Cette observation permet de gagner du temps car c’est une information pertinente à transmettre par exemple à son gynécologue.
D’autre part, certains signes observés durant la phase lutéale, grâce à la symptothermie, peuvent nous alerter d’un manque de progestérone, tels que : des spotting prémenstruels, de l’irritabilité avant les règles, des tensions mammaires, des troubles du sommeil, de la rétention d’eau, des fringales…
L’importance d’un taux de progestérone optimal en cas d’essai bébé :
Une phase lutéale courte, et donc un manque de progestérone, est le reflet d’une ovulation de mauvaise qualité, or une bonne qualité d’ovulation est primordiale pour concevoir.
Il faut également s’assurer d’un taux de progestérone suffisant pour le début de grossesse. En effet, le déficit en progestérone fait partie des causes de fausses couches précoces.
Le cas du SPM
Les signes évoqués plus haut peuvent correspondre à un SPM = syndrome prémenstruel, très fréquent chez de nombreuses femmes. Ce SPM est généralement lié à un déséquilibre œstroprogestatif, qu’il s’agisse d’un excès d’œstrogènes et/ou d’une insuffisance en progestérone. N’hésitez pas à consulter l’article dédié au SPM : https://blog.sympto.org/pourquoi-a-t-on-un-spm-syndrome-premenstruel/
Comment optimiser la progestérone ?
Le gynécologue peut, si nécessaire, prescrire de la progestérone bio-identique (comme le Progestan) ou un progestatif de synthèse (le Duphaston) afin de soutenir la phase lutéale. Il est également possible d’utiliser certaines plantes comme le gattilier, l’alchémille, en fonction du profil hormonal.
Toutefois, ces solutions doivent être impérativement utilisées au bon moment du cycle !
La méthode sympto® permet d’identifier précisément le début de la phase lutéale afin de savoir quand débuter une supplémentation en progestérone ou un soutien en phytothérapie.
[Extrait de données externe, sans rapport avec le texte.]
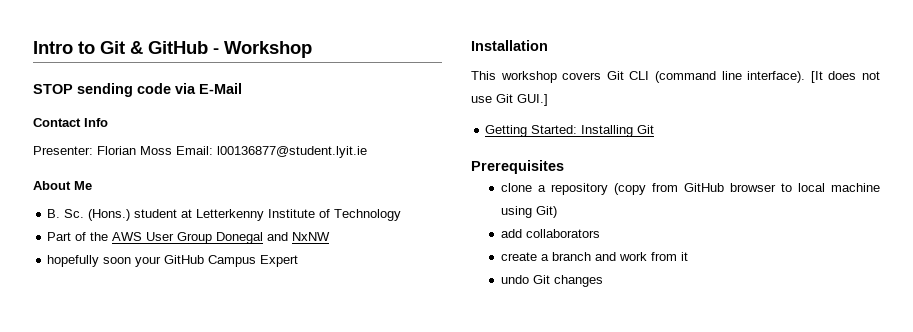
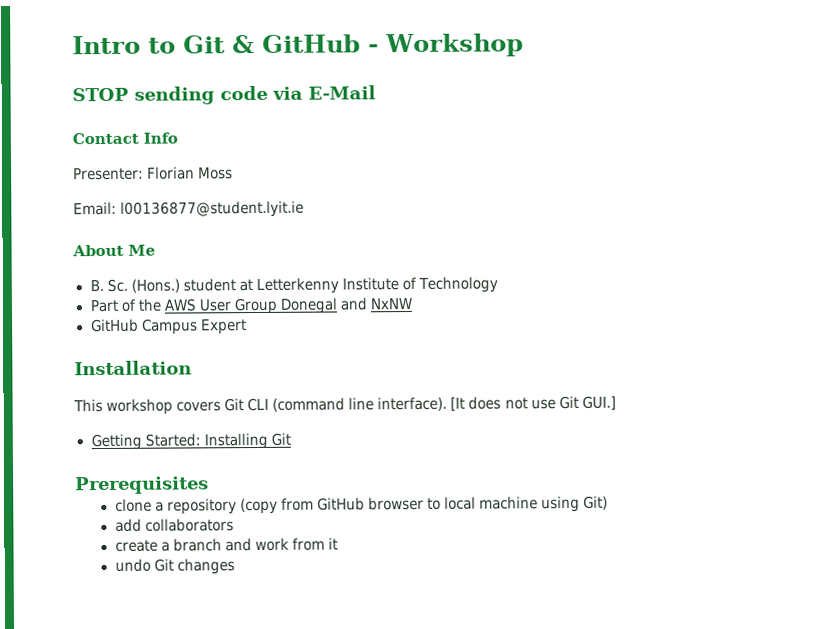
(172, 150) none -> (234, 173) //
[47,255,162,267] hopefully soon your -> (412, 303) none

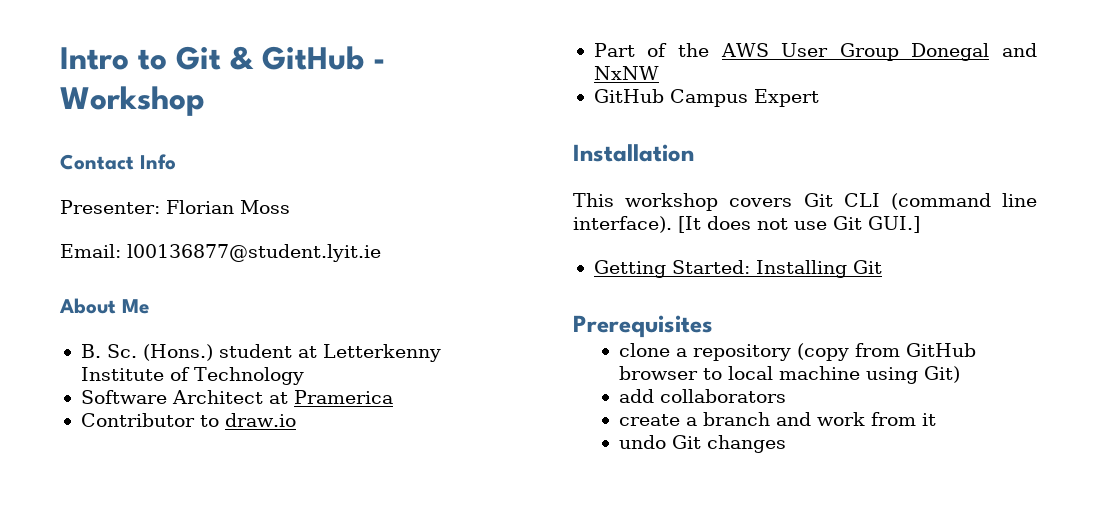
[72,85,376,105] // STOP sending code via E-Mail -> (205, 101) none
(498, 284) none -> [80,390,393,404] [80,413,296,427] // Software Architect at Pramerica // Contributor to draw.io

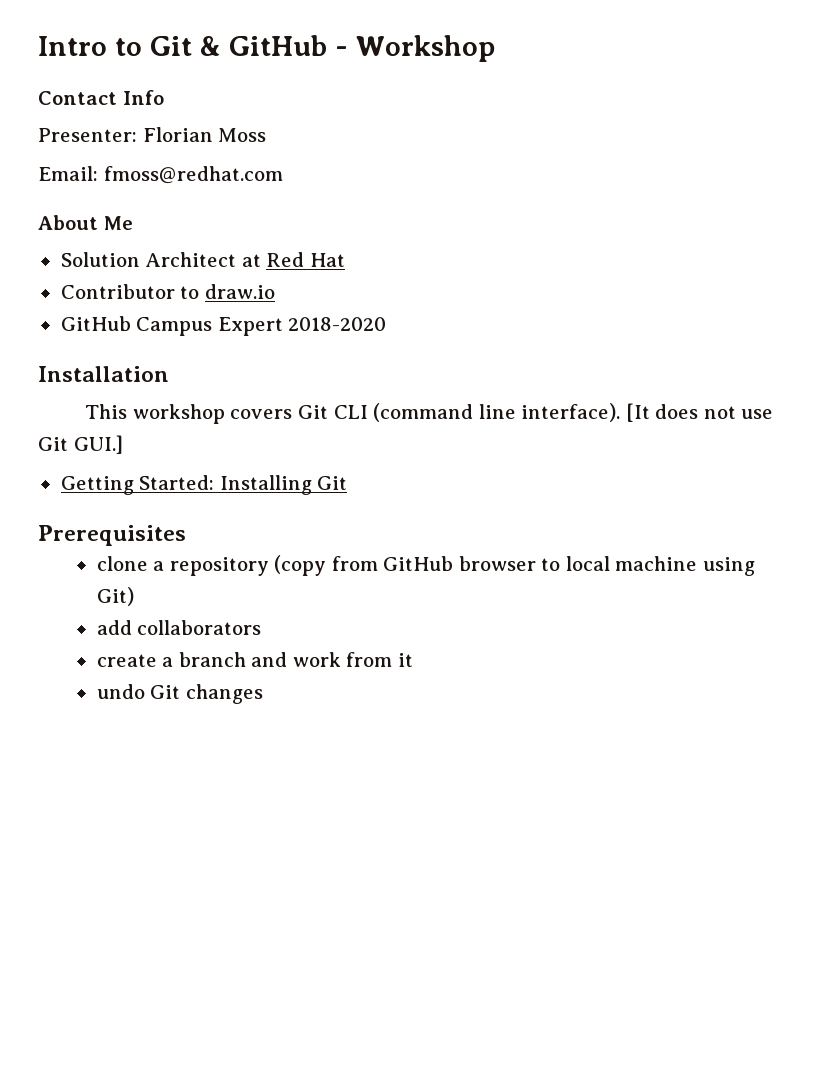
[127,244,381,262] l00136877@student.lyit.ie -> [103,166,283,184] fmoss@redhat.com
[80,344,441,362] [80,367,304,385] [80,390,393,404] [80,413,296,427] [593,43,1037,61] [593,66,659,80] B. Sc. (Hons.) student at Letterkenny Institute of Technology // Software Architect at Pramerica // Contributor to draw.io // Part of the AWS User Group Donegal and NxNW -> [60,252,345,267] [60,284,275,299] Solution Architect at Red Hat // Contributor to draw.io
(819, 98) none -> [288,317,387,331] 2018-2020

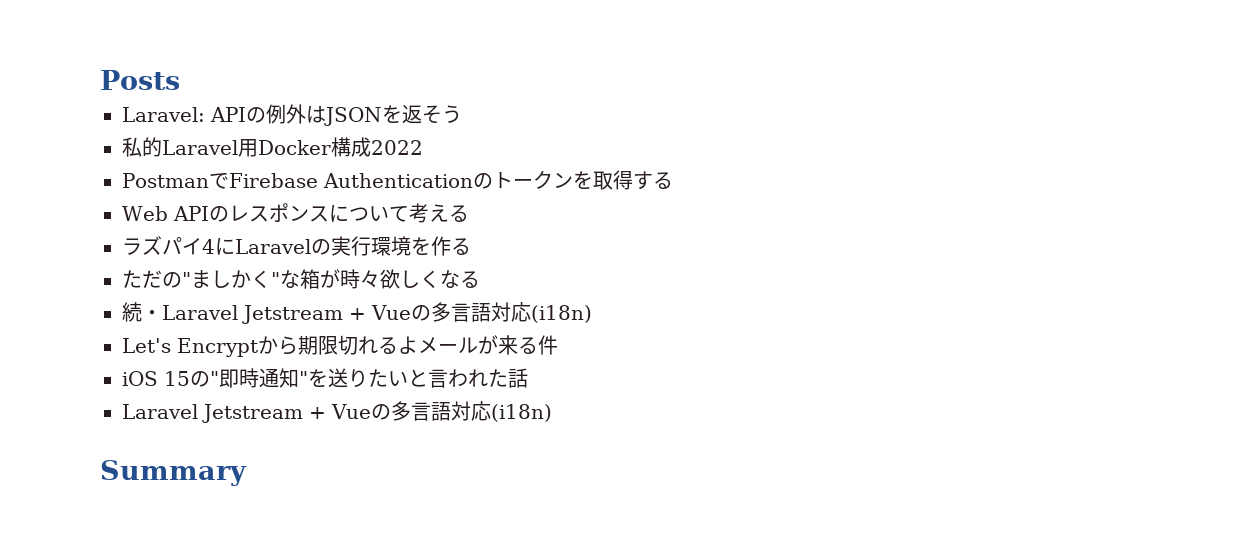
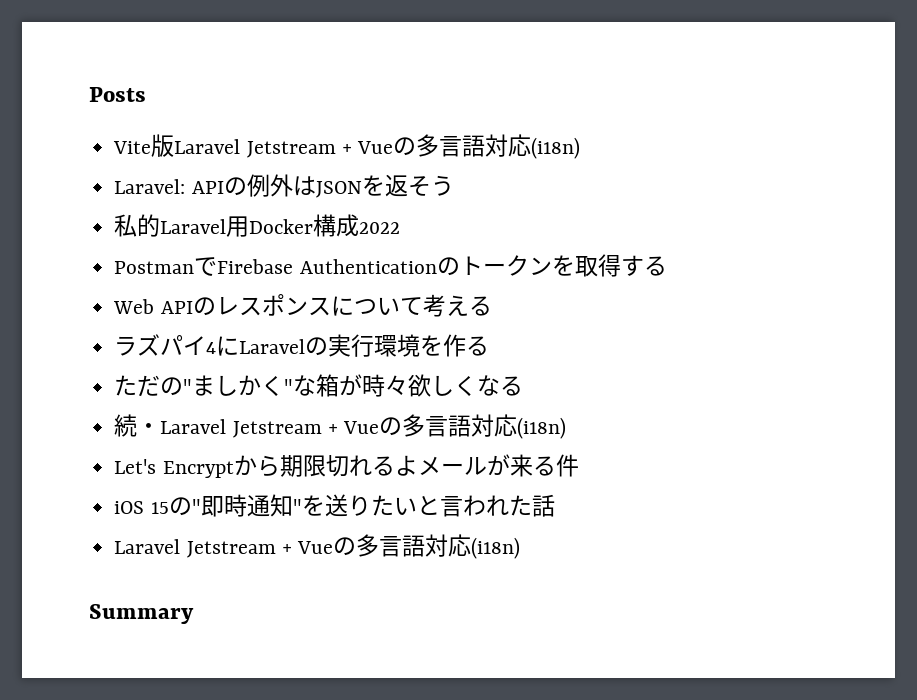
(180, 80) none -> [113,134,580,159] // Vite版Laravel Jetstream + Vueの多言語対応(i18n)

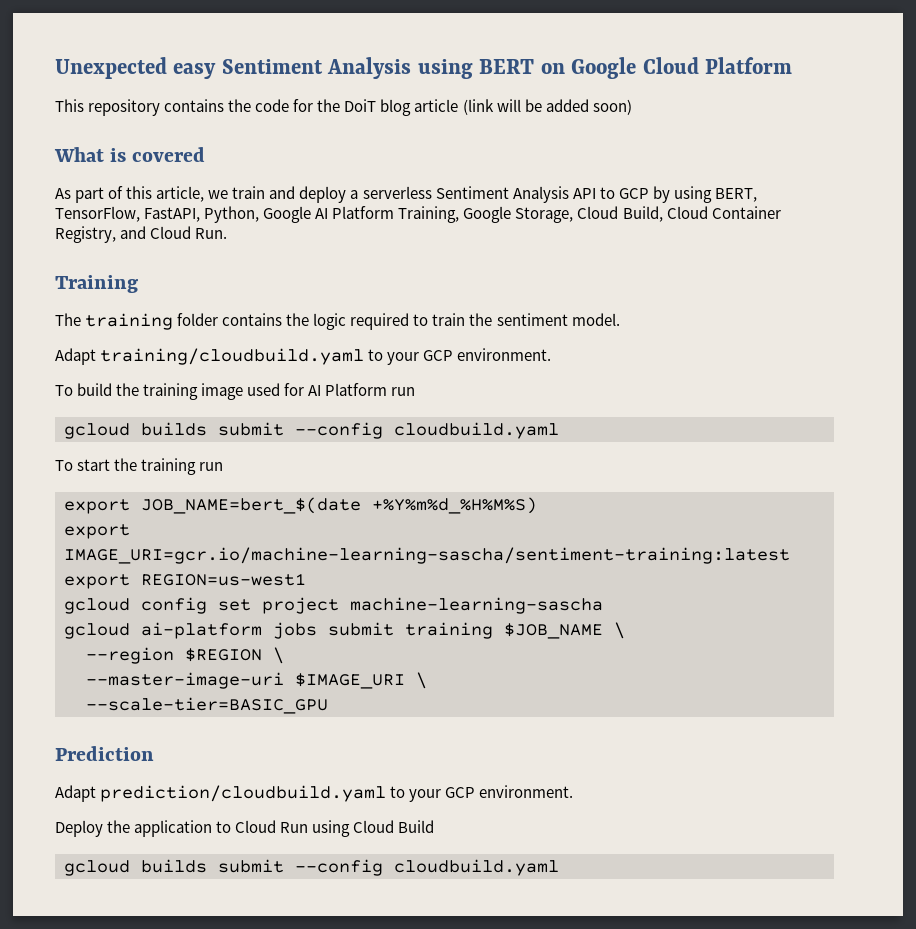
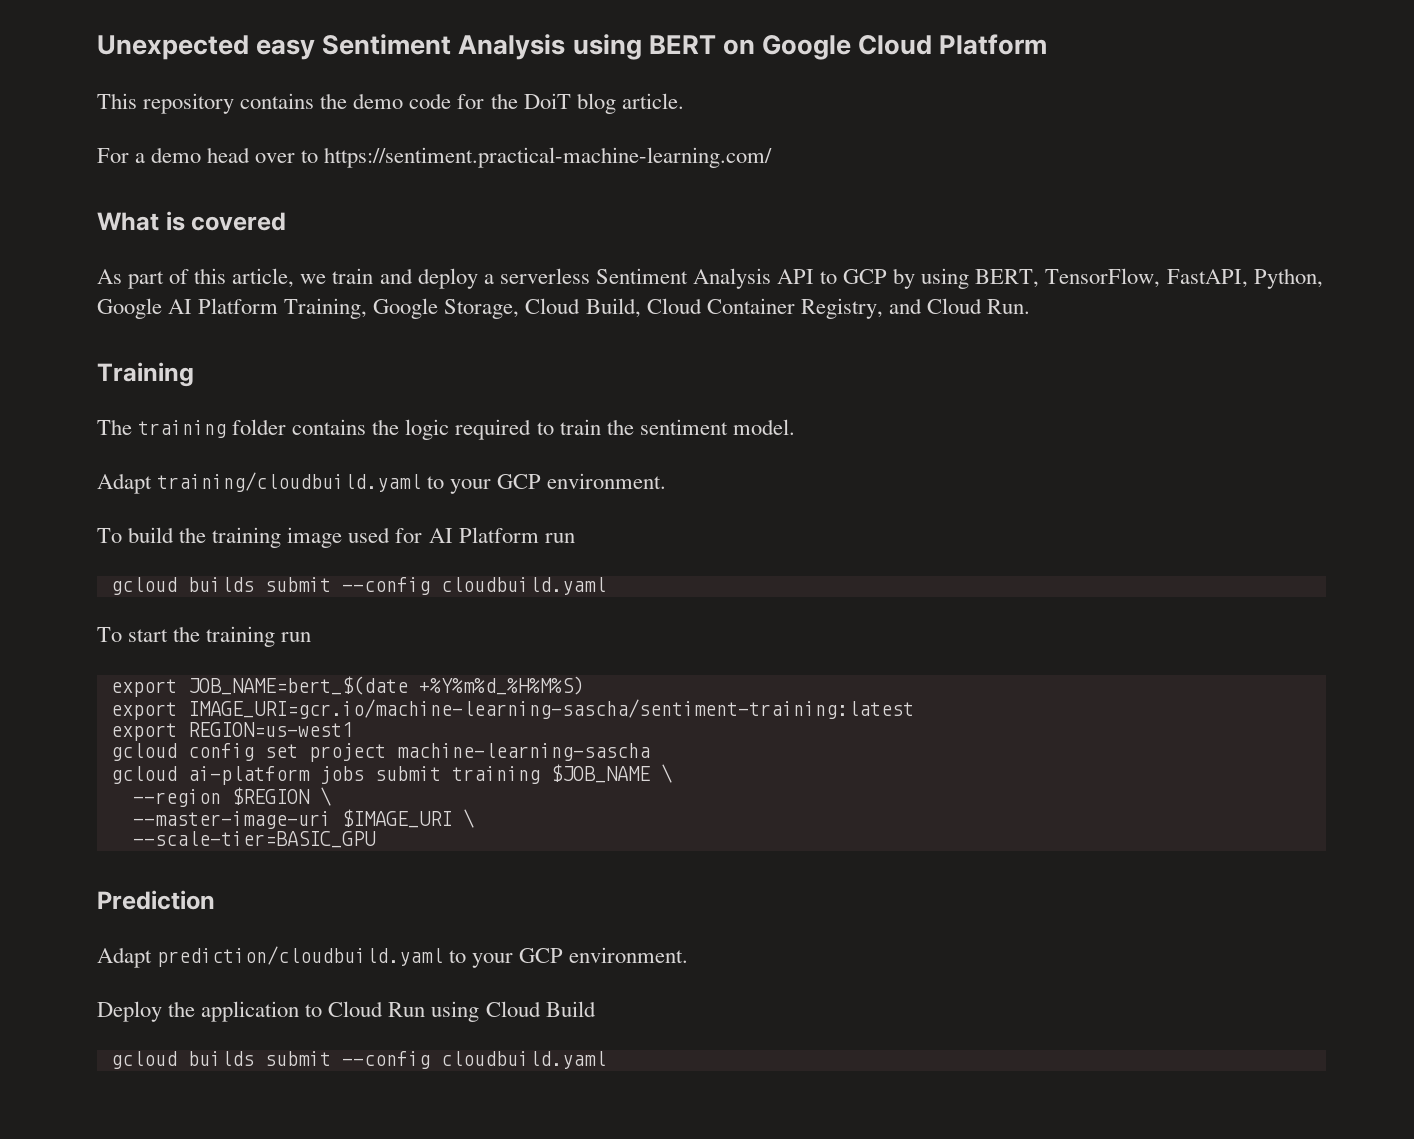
(252, 105) none -> [353,93,404,109] demo
[414,99,632,115] article (link will be added soon) -> [621,93,684,109] [97,147,773,168] article. // For a demo head over to https://sentiment.practical-machine-learning.com/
En effet, la prise de la progestérone ou de plantes de soutien de la phase lutéale avant l’ovulation, sans observation du cycle, peut entraîner un rétrocontrôle négatif sur l’axe hypothalamo-hypophysaire, diminuer la sécrétion de LH et empêcher le pic de LH nécessaire à l’ovulation. L’ovulation peut alors être bloquée.
Il est nécessaire également d’identifier les causes d’un manque de progestérone.
Une cause fréquente de déficit en progestérone est la dysovulation, c’est-à-dire une ovulation de mauvaise qualité.
Il faut donc remonter au début du cycle afin d’évaluer si tous les éléments nécessaires à une ovulation optimale sont présents : un apport suffisant en cholestérol, une thyroïde fonctionnelle, des mitochondries fonctionnelles (Coenzyme Q10, magnésium, vitamines du groupe B, fer…), des œstrogènes en quantités suffisantes…
Par ailleurs, la gestion du stress est un élément essentiel !
En cas de stress, la synthèse du cortisol va être multipliée par 10, or le cortisol et les hormones sexuelles (progestérone, œstradiol) partagent des voies de synthèse communes, notamment via leur précurseur : la prégnénolone.
Lors d’un stress, la prégnénolone va donc être utilisée de manière prioritaire pour la production du cortisol, au détriment de la synthèse des hormones sexuelles, contribuant alors à un déséquilibre hormonal.
Pour conclure, un taux de progestérone optimal est essentiel au bon déroulement du cycle menstruel, au maintien de l’équilibre hormonal, physique et psychique ainsi qu’à la fertilité.
Il reflète une ovulation de qualité, et la symptothermie permet de détecter précocement tout déficit de progestérone.